-- STORED DATA follows --

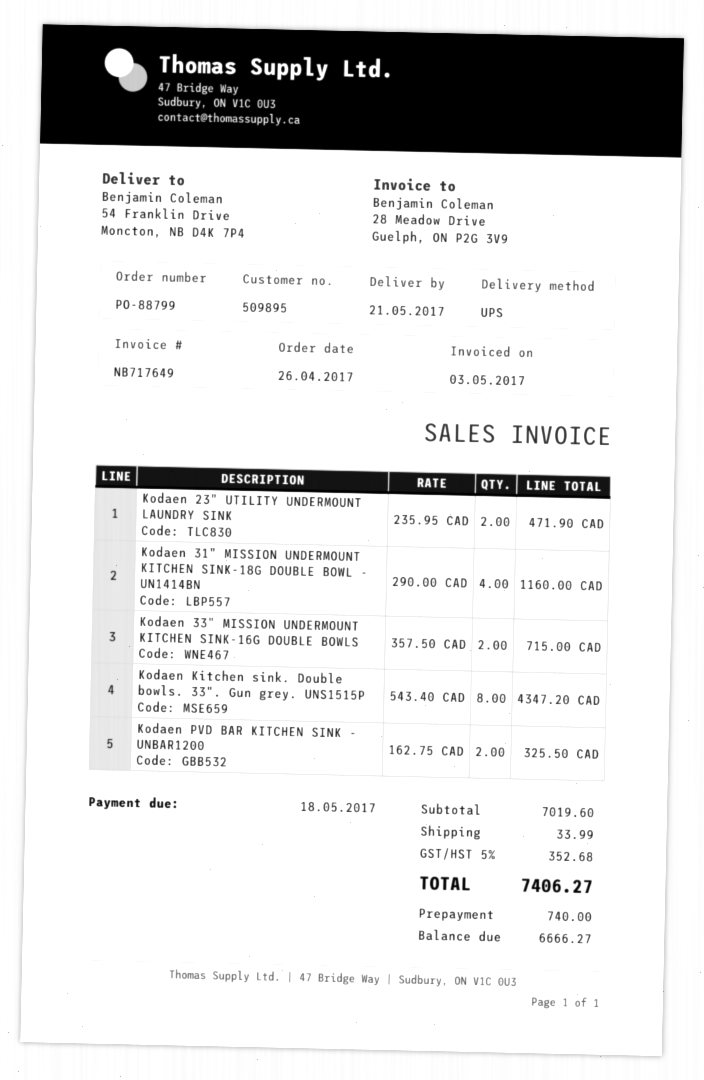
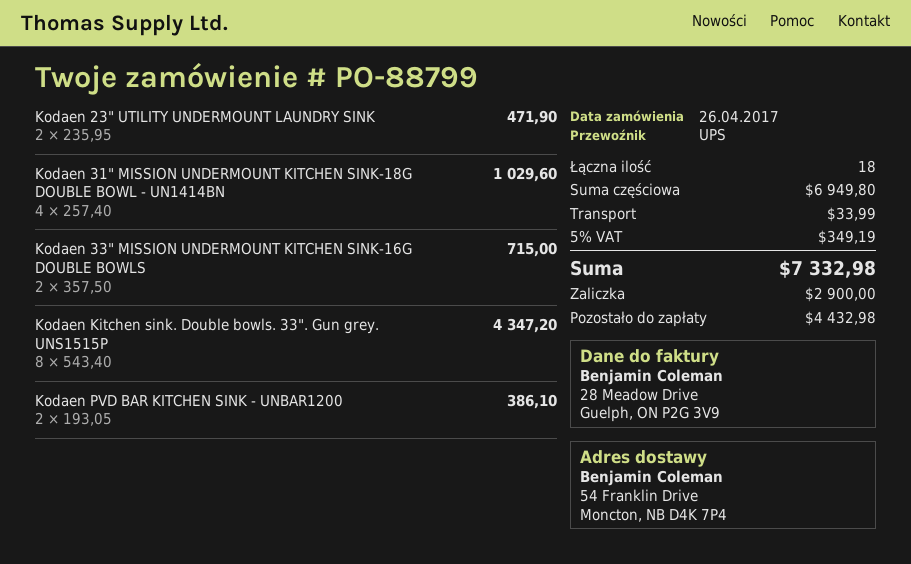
Kodaen 31" MISSION UNDERMOUNT KITCHEN SINK-18G DOUBLE BOWL - UN1414BN: 4 x 290.00 = 1160.00 -> 4 x 257.40 = 1029.60
Kodaen PVD BAR KITCHEN SINK - UNBAR1200: 2 x 162.75 = 325.50 -> 2 x 193.05 = 386.10
subtotal: 7019.60 -> 6949.80
tax: 5% = 352.68 -> 5% = 349.19
total: 7406.27 -> 7332.98
deposit: 740.00 -> 2900.00
balance: 6666.27 -> 4432.98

-- STORED DATA concluded --

• WHAT THE TASK REQUIRES: Nothing but a number is expected here: say how many lines in the material hold "SINK".

• RESPONSE: 2